Much effort has been invested in identifying the set of genes that when mutated have a causal relationship with human disease. While many characteristics of genes associated with disease have been examined, prior studies have presumed that these disease genes form a homogeneous group sharing particular characteristics, distinct from non-disease genes [1], [2], [3], [4]. Further studies that classified disease genes based on their requirement during development, or essentiality, led to the conclusion that the majority of disease genes are non-essential [5], [6], [7], [8]. This conclusion is drawn from the analysis of human disease genes based on the phenotypes of their mouse orthologs. Disease genes whose mouse orthologs produce lethal phenotypes when deleted were considered essential, and all other genes considered non-essential. This classification, however, over-estimates the size of the non-essential gene group, due to the inclusion of genes with no reported knockout data. As currently only approximately 9% of mouse genes have been knocked out (Dataset S1), it is very likely that disease genes with no known mouse knockout phenotype would include both lethal and viable genes. Therefore, to include genes with no knockout data in the viable gene group confounds the analysis, and could lead to erroneous conclusions about the relative importance of lethal and viable genes in human disease.
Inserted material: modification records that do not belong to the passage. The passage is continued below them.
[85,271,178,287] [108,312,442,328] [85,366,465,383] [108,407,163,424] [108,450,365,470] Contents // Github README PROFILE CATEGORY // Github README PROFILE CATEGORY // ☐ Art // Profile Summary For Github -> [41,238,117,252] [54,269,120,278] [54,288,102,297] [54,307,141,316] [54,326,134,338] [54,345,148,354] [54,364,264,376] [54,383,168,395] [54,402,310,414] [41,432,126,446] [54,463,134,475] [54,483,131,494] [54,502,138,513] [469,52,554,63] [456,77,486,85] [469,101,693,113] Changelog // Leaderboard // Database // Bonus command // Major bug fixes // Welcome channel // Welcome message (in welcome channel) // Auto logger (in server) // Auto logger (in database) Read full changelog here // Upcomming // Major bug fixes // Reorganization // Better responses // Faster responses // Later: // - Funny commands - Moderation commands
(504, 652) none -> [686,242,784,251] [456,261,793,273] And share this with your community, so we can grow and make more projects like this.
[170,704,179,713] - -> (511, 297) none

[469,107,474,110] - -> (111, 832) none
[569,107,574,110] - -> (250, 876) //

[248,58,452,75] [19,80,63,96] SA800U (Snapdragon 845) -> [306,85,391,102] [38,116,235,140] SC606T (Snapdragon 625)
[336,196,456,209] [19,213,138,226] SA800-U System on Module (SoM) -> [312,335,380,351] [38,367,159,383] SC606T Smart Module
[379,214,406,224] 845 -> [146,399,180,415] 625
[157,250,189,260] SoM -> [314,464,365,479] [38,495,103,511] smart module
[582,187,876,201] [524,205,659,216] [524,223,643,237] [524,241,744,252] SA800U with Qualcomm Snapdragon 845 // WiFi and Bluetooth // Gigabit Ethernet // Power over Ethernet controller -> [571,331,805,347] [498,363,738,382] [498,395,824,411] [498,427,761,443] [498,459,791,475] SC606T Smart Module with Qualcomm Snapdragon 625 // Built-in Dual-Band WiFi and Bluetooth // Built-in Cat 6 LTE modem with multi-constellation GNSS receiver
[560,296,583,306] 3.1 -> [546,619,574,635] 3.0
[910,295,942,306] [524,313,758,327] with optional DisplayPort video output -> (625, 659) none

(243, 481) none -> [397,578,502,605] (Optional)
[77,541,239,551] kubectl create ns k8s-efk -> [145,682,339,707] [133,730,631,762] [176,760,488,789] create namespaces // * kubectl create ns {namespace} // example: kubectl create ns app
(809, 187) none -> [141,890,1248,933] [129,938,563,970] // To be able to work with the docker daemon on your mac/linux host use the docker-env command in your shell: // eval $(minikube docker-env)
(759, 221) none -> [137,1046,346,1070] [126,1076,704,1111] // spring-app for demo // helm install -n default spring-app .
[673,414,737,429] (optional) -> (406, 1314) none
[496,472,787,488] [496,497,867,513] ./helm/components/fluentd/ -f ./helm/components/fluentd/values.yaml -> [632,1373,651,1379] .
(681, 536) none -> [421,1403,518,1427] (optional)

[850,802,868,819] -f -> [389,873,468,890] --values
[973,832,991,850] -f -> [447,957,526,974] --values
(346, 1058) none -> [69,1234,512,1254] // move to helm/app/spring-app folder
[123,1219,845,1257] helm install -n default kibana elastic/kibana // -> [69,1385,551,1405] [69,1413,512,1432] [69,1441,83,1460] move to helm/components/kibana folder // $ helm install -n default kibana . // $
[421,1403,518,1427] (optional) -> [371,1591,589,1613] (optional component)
It has also been proposed that mutations in the human orthologs of essential mouse genes will cause lethality in human pregnancies, accounting for spontaneous miscarriages [5], [9]. The authors of one study therefore conclude that essential genes are not human disease genes [9], as mutations prevent viability. However, this assumption fails to consider the impact of alleles on gene function. Genes have been defined as essential due to the phenotype of mouse knockouts, which result from a deletion of the protein-coding region of the gene from the genome. These mouse mutants therefore are null alleles, and represent the phenotype caused by complete absence of functional protein. However, point mutations in these same genes do not necessarily fully remove protein function. Gene alleles with reduced function, called hypomorphic alleles, therefore can generate different phenotypes from those of null alleles. Although null or severe loss-of-function mutations in essential genes may indeed contribute to spontaneous miscarriages, hypomorphic mutations in the same genes can contribute to less severe abnormalities that are recognized as human disease. Therefore, the human orthologs of genes required for embryonic development in the mouse can cause disease in mutated forms through a variety of mechanisms. For example, some orthologs of mouse essential genes cause human congenital birth defects in a manner that resembles their mouse knockout phenotypes [10], [11], [12], [13]. Other orthologs of mouse essential genes show haploinsufficiency in the human, such that they cause an abnormal phenotype in the heterozygous state [14], [15], [16], [17]. Embryonic lethal mouse genes can also have disease-associated orthologs in the human due to the presence of hypomorphic mutations in the human population, which represent a less severe loss of gene function than that observed in the mouse knockouts [18], [19], [20]. Alternatively, embryonic lethal genes can also undergo gain-of-function mutations, causing over-expression or increased activity, which contribute to human disease in a manner different from their mouse loss-of-function phenotype [21], [22], [23].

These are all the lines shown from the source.